*Exercise*
What lines below mention the word "subtotal"? Copy each one.
= Beginning of Section =
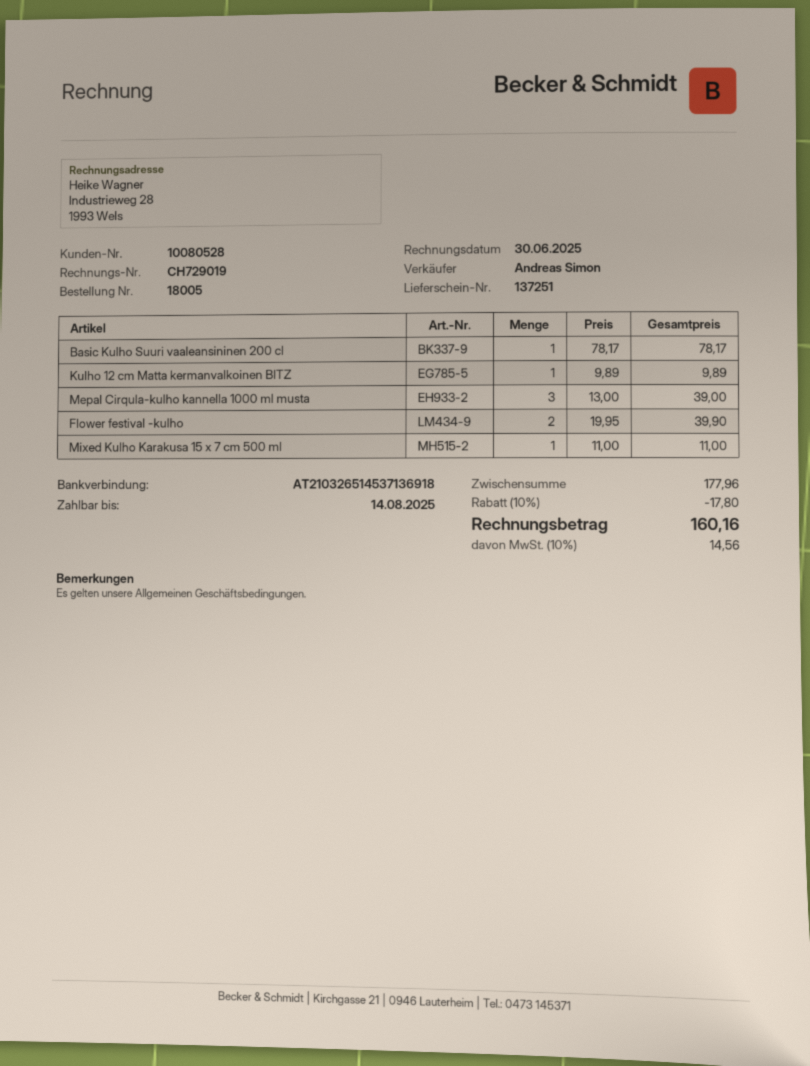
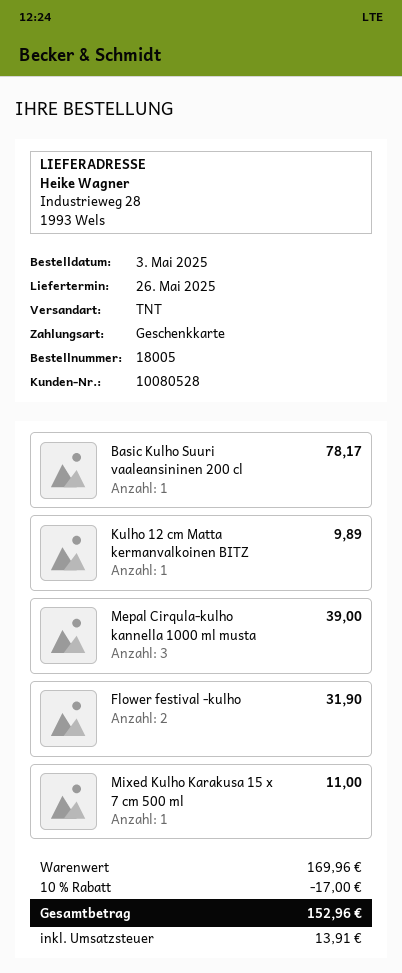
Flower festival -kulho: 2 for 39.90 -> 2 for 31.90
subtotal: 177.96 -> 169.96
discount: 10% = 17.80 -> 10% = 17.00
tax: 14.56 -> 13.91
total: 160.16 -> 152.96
= End of Section =
= Beginning of Section =
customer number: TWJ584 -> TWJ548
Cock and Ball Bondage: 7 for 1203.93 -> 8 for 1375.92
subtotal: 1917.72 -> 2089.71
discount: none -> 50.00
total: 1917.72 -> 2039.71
= End of Section =
= Beginning of Section =
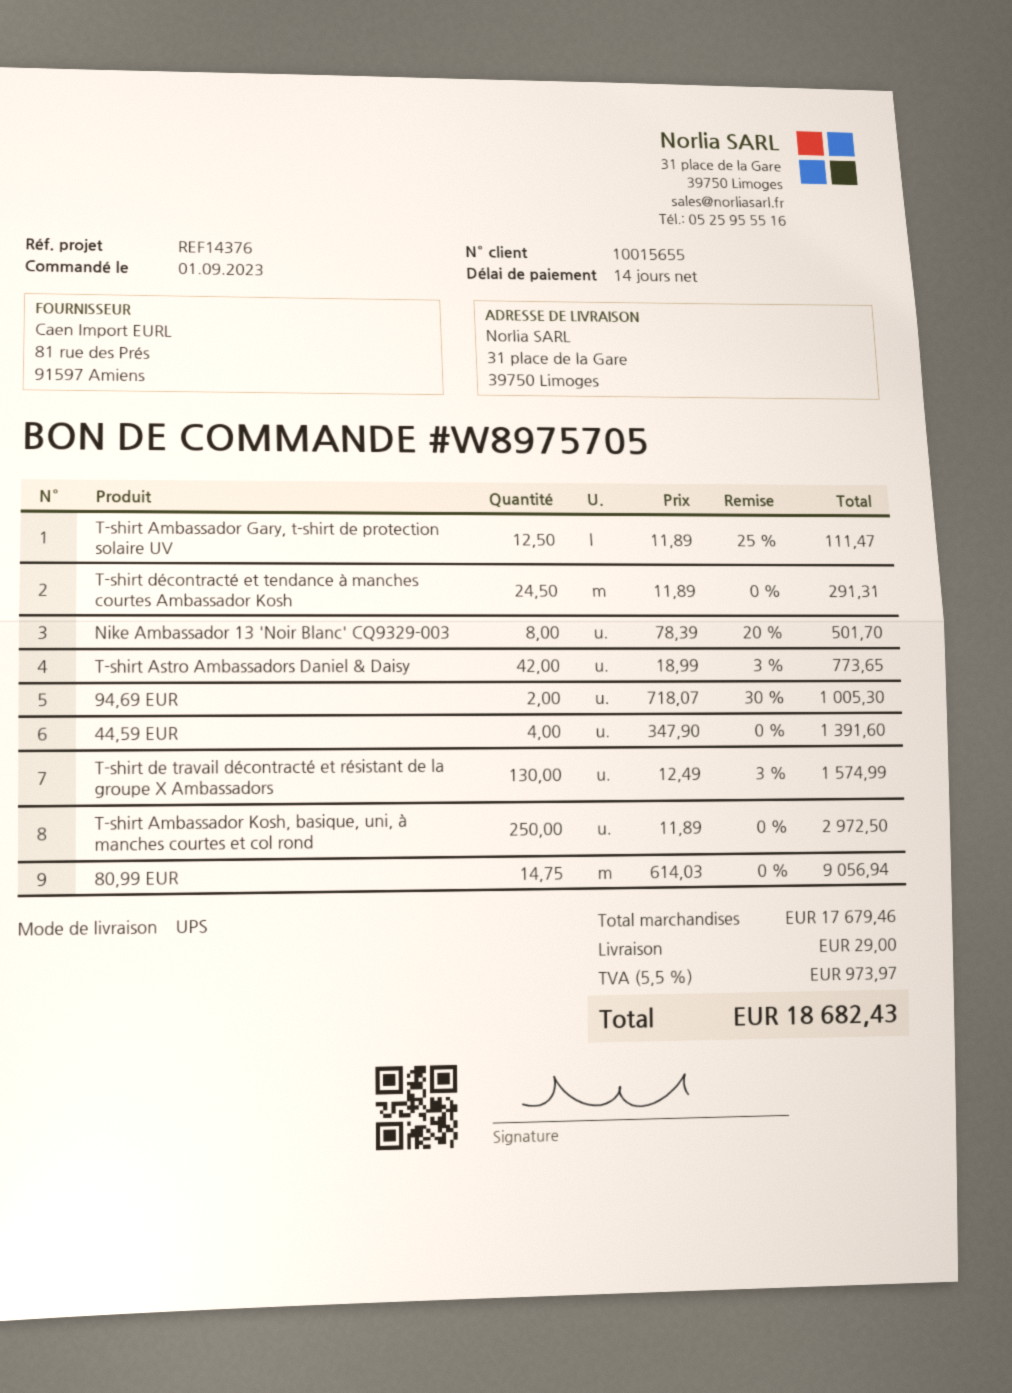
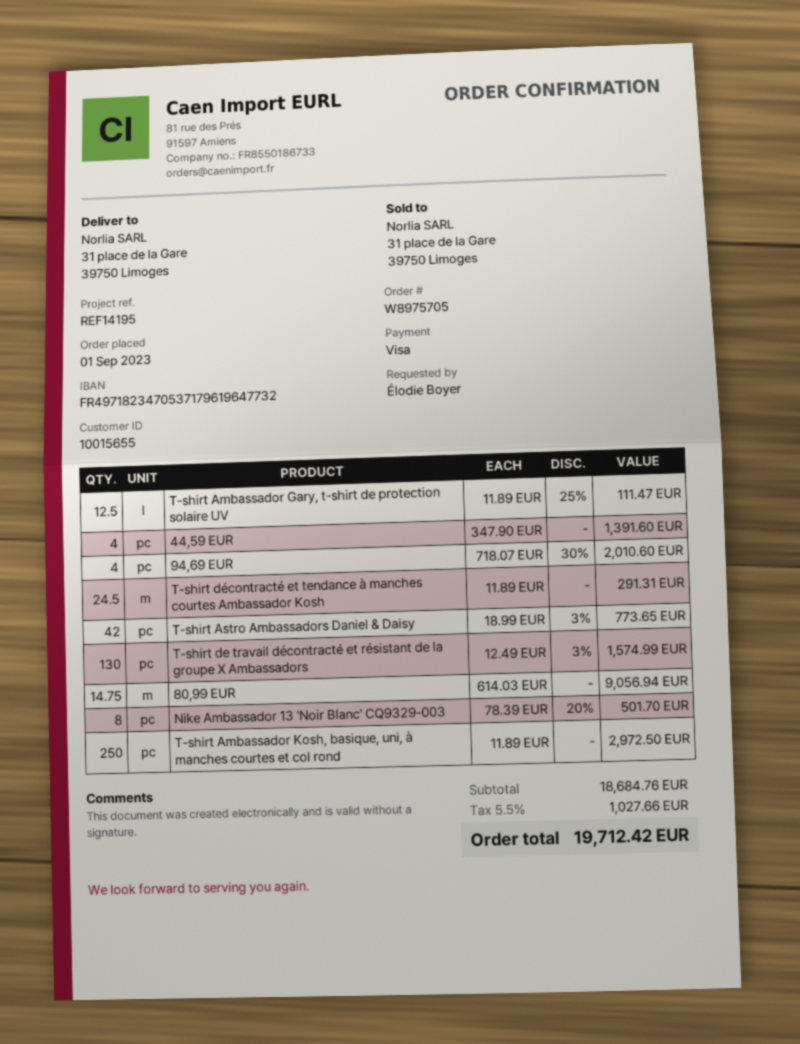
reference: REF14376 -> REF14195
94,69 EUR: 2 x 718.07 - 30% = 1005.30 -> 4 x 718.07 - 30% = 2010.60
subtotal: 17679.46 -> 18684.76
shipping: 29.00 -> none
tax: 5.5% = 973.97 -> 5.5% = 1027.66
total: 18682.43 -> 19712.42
= End of Section =
*Task response*
subtotal: 177.96 -> 169.96
subtotal: 1917.72 -> 2089.71
subtotal: 17679.46 -> 18684.76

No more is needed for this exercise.